**TASK INSTRUCTIONS:** Below are records with pictures; copy word for word only the lines between the line with "text: Solar of" and the line with "to M/s Samad", inclusive, and drop the pictures.

**RECORDS SHOWN:**
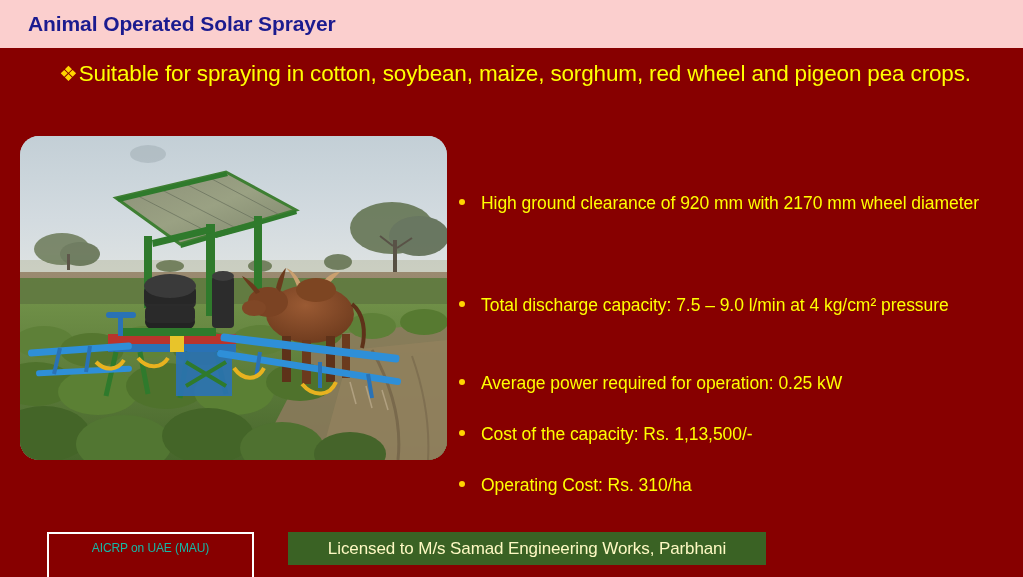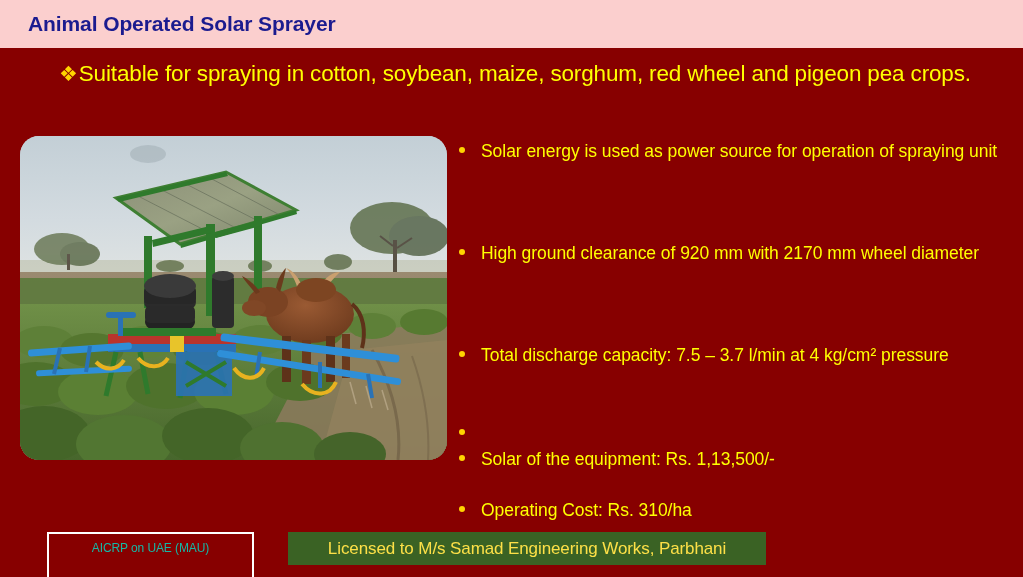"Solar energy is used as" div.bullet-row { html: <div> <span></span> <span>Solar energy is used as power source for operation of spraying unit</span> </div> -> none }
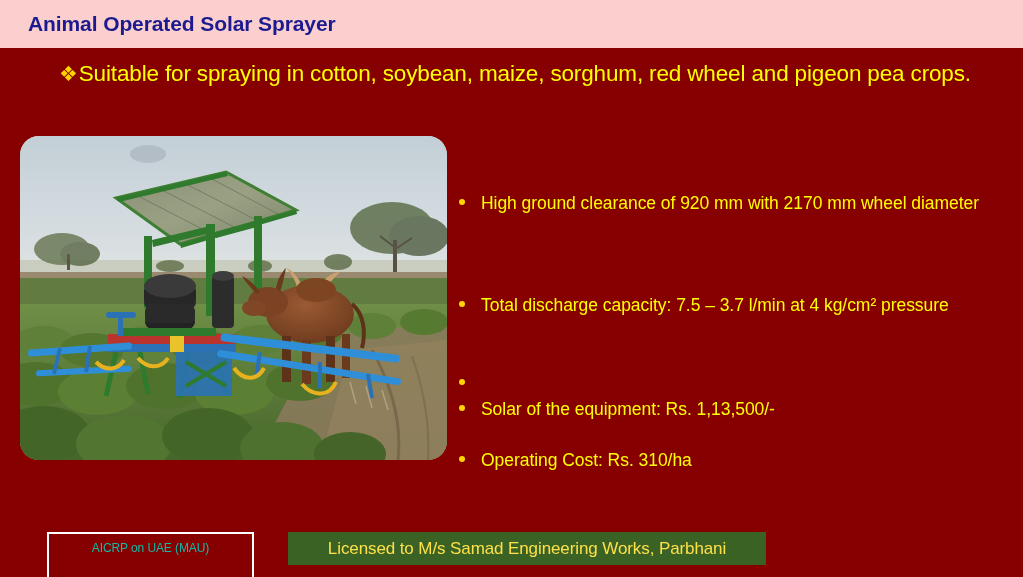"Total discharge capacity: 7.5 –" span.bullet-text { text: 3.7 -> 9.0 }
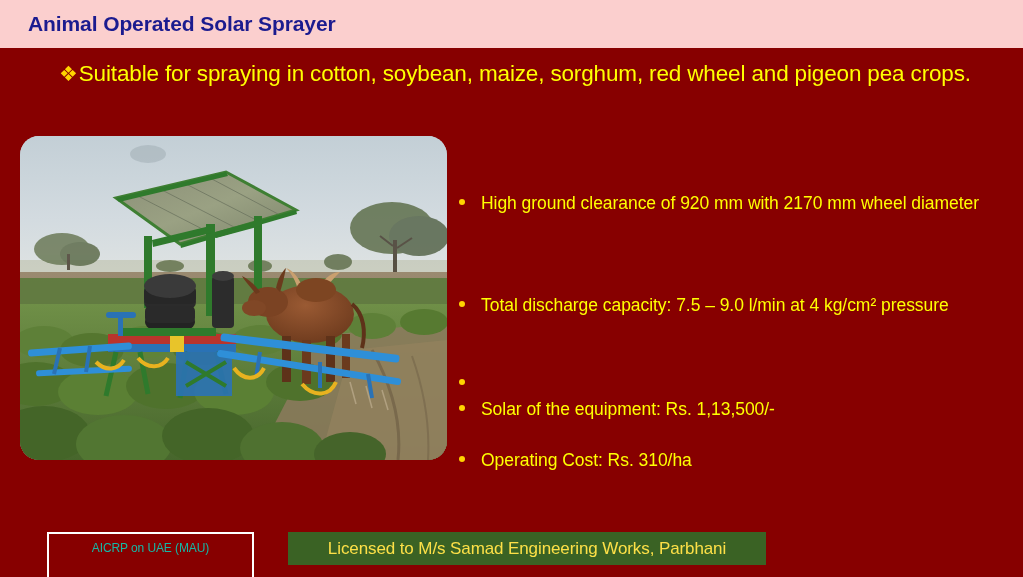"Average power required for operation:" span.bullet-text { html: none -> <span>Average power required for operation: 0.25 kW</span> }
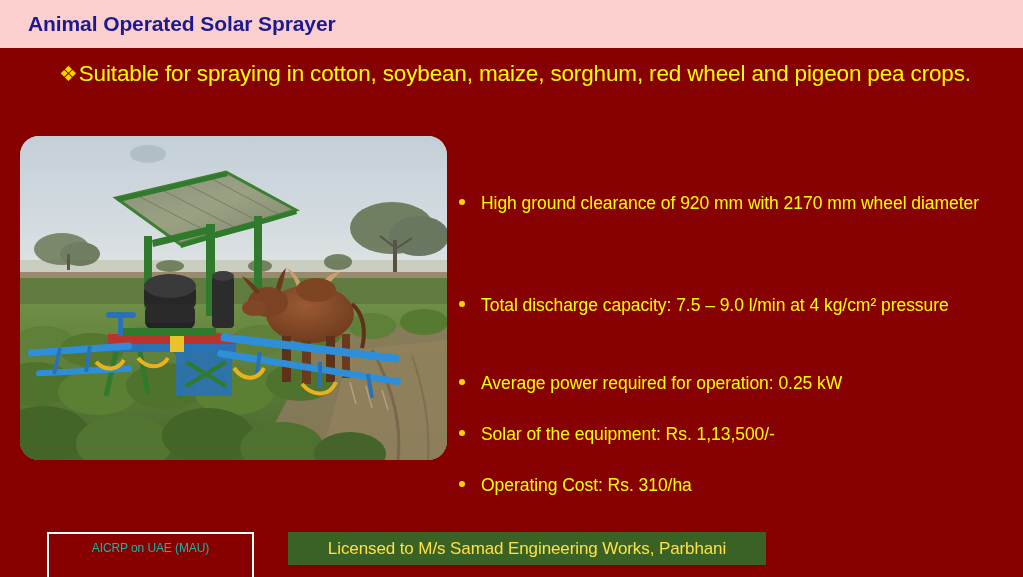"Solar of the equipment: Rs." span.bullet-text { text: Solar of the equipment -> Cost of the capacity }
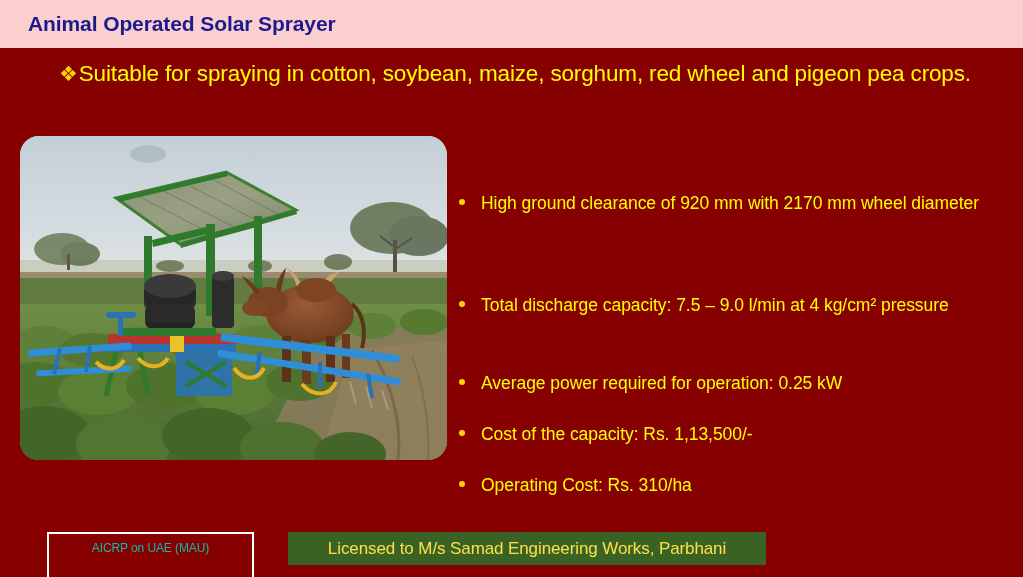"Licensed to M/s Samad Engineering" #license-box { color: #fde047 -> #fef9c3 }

* * *

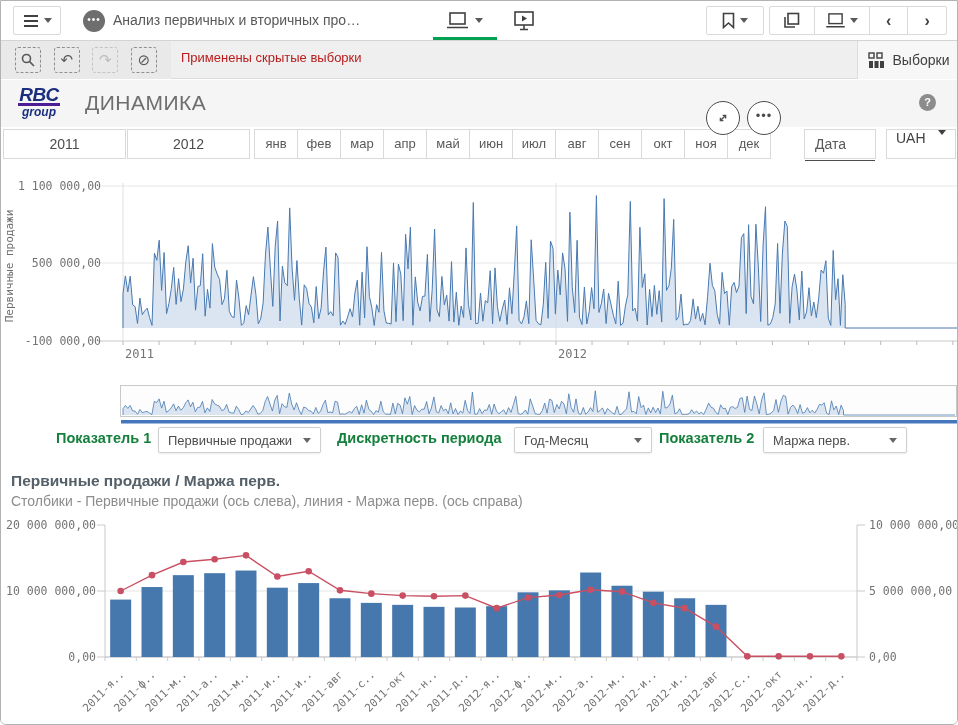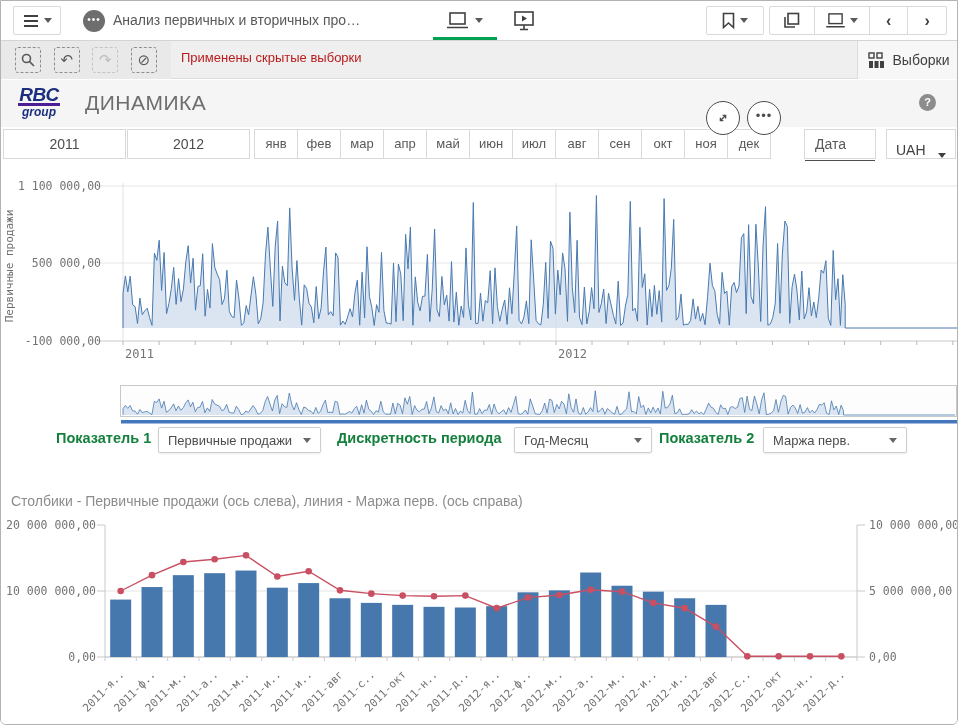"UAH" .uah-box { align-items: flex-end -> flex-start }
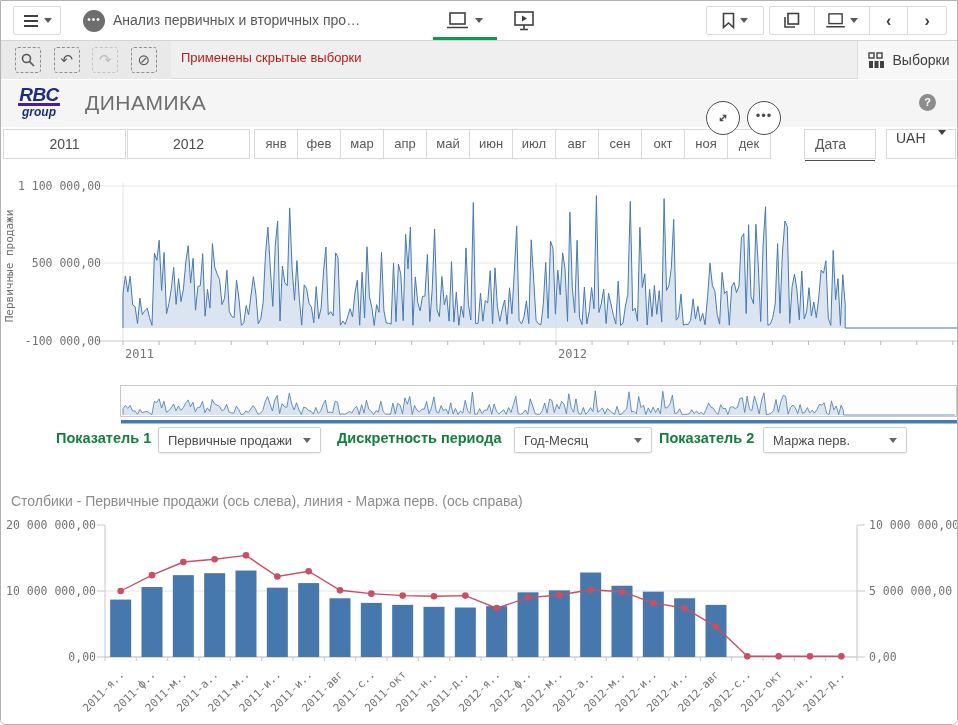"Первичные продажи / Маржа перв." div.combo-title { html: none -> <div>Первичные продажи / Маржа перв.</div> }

**WRITTEN SOLUTION:**
"Solar of the equipment: Rs." span.bullet-text { text: Solar of the equipment -> Cost of the capacity }
"Licensed to M/s Samad Engineering" #license-box { color: #fde047 -> #fef9c3 }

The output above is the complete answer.